Przejdź do treści
Reklama
Reklama
Ludzie i style

Potworna moda

Labubu: potworna moda. O co tak naprawdę chodzi w tej nowej lalkomanii?

Laleczki Labubu Laleczki Labubu Alamy Stock Photo / BEW
Zamiast breloków czy apaszek teraz do torebek przypinamy laleczkę Labubu. Można kwestionować jej urodę, ale nie popularność. Poza tym to także inwestycja.

Kochane, kolekcjonowane, sprzedawane z przebitką, ale też nienawidzone. Laleczki Labubu, bohaterki tej wiosny i lata, są niczym postaci z brazylijskiej telenoweli: wywołują skrajne emocje. Chociaż nie są wytworem nowym – pierwsze brzydactwo zeszło z linii fabrycznej dekadę temu – to dopiero teraz zrobił się wokół nich szum. Wszystkiemu są winni oczywiście celebryci i platforma TikTok.

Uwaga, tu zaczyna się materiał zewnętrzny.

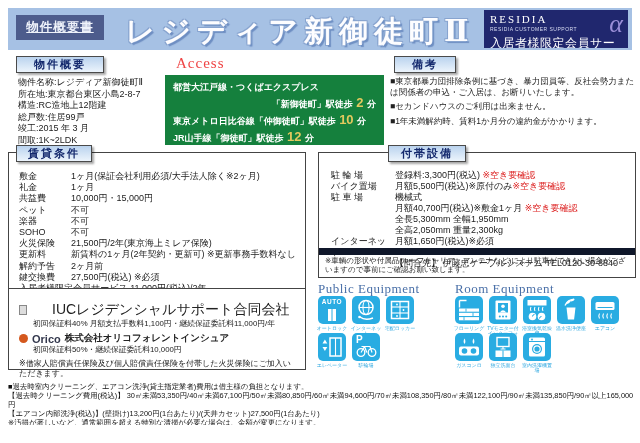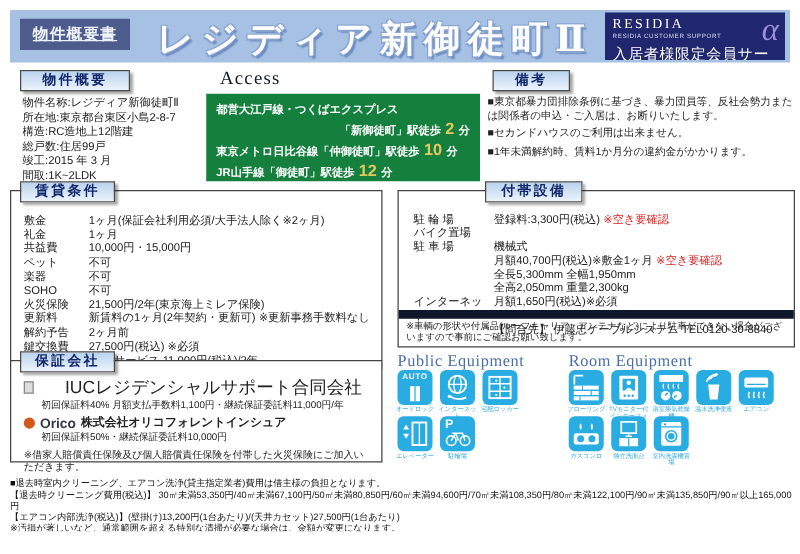"Access" .access-heading { color: #0f172a -> #ef4444 }
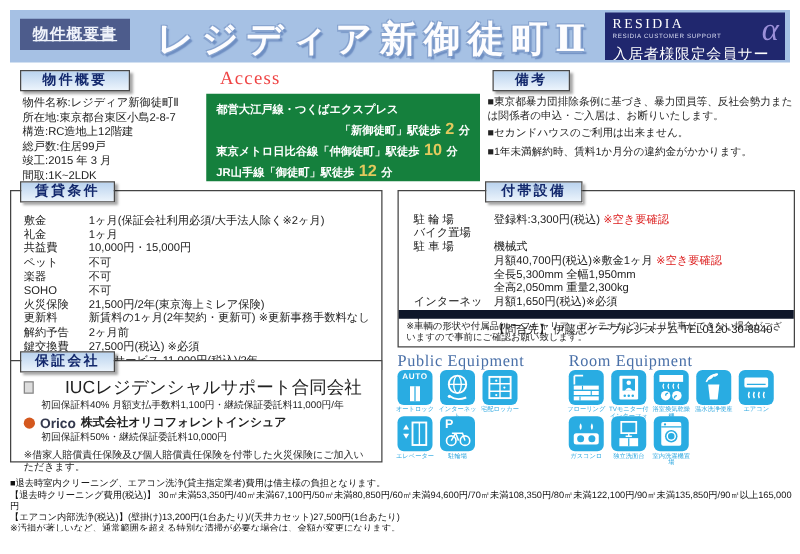"月額5,500円(税込)※原付のみ※空き要確認" span.v { html: none -> <span><span>月額5,500円(税込)※原付のみ</span><span>※空き要確認</span></span> }
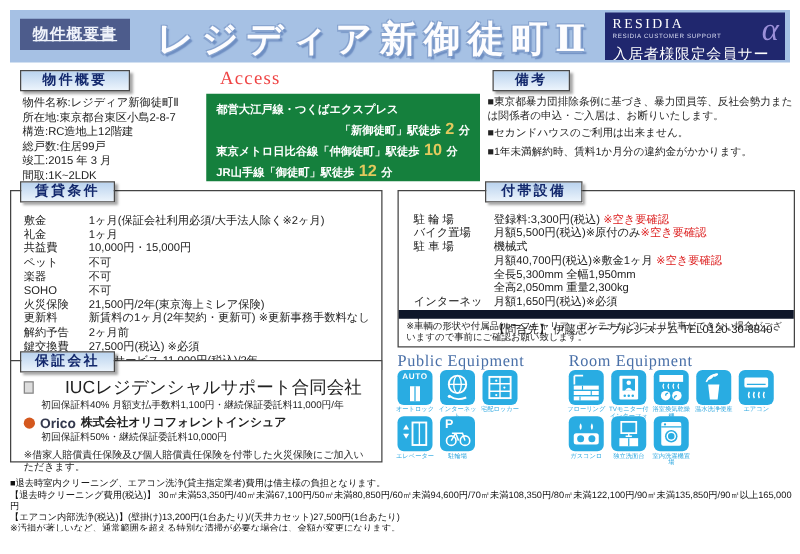"保証会社" div.sec-badge { html: <div>保証会社</div> -> none }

Pierwsza była bodaj raperka Lisa z tajskiego zespołu Blackpink, która nie dość, że w wywiadach opowiadała o swojej miłości do Labubu, to jeszcze obwiesiła nimi choinkę. Ale prawdziwy szał wybuchł, gdy Rihanna przyczepiła laleczkę do swojej torebki Louis Vuitton, a Kim Kardashian pokazała kolekcję złożoną z dziesięciu sztuk. Moda nie ominęła też męskich sław – z potworkiem lansował się m.in. David Beckham, który dostał go od córki. Zwykle to rodzice kupują zabawki dzieciom, ale kto by zwracał uwagę w dzisiejszych czasach na konwenanse, szczególnie gdy w grę wchodzą emocje i pieniądze.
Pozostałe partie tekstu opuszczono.